[Detected change data]
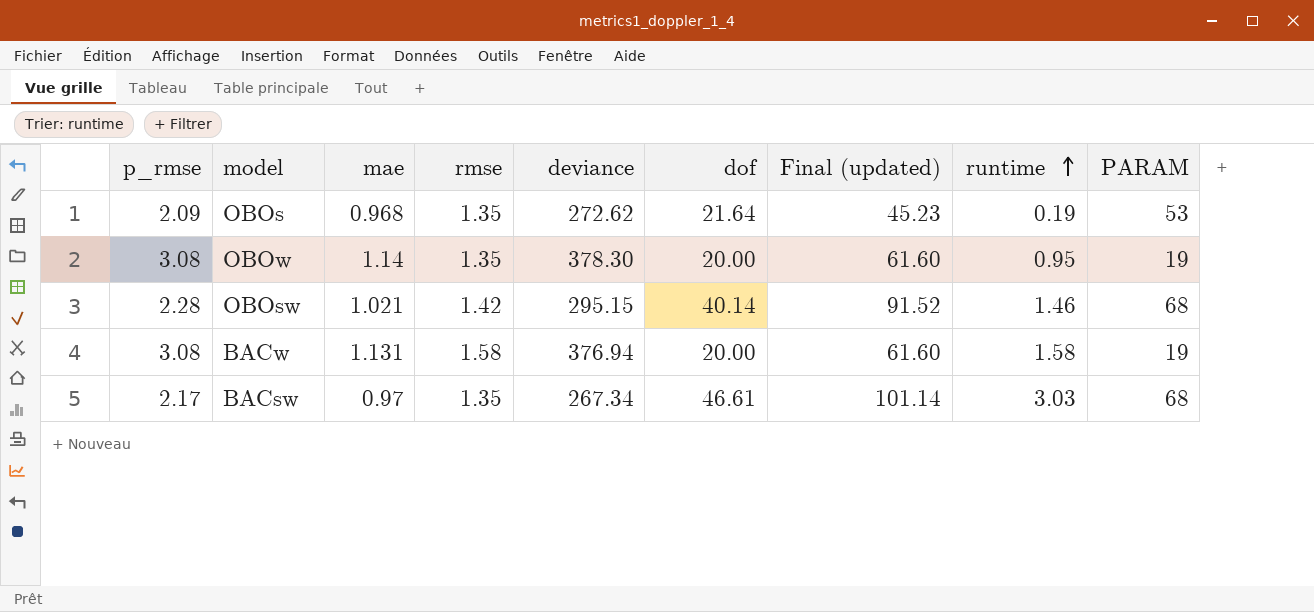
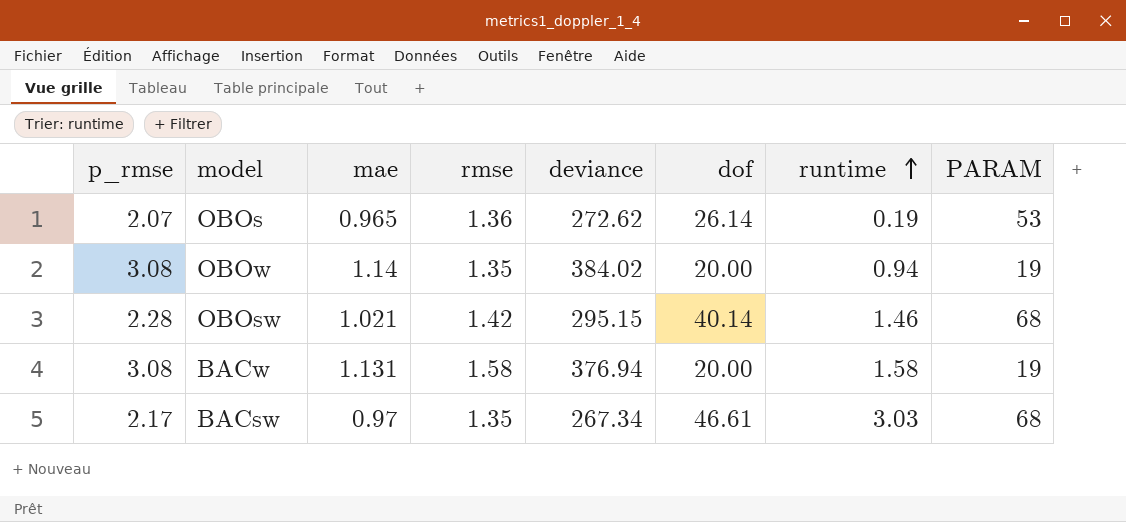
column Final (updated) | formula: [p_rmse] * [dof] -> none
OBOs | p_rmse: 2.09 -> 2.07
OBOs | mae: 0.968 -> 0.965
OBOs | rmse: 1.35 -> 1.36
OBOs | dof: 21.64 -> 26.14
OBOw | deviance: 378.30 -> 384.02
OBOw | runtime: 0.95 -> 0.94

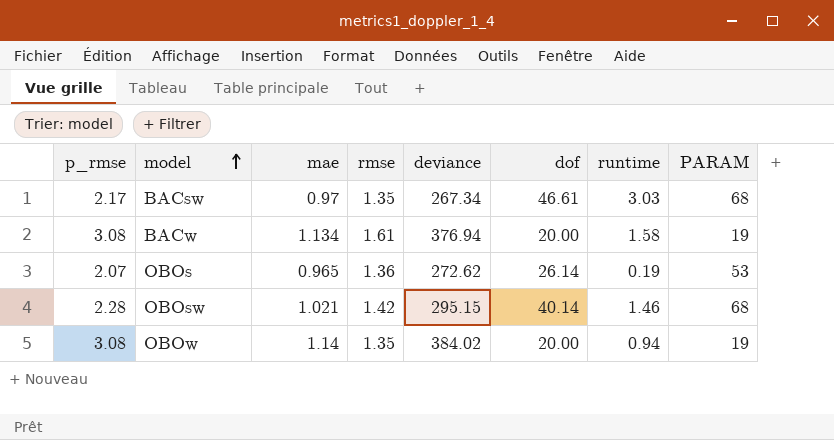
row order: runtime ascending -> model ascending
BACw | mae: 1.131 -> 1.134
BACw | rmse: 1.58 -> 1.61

→ **Required work**:
Leaving out the pictures, restate word for word the lines above from the one containing "OBOw | runtime: 0.95 -> 0.94" through the end of the records, both ends included.

→ **Exercise solution**:
OBOw | runtime: 0.95 -> 0.94

row order: runtime ascending -> model ascending
BACw | mae: 1.131 -> 1.134
BACw | rmse: 1.58 -> 1.61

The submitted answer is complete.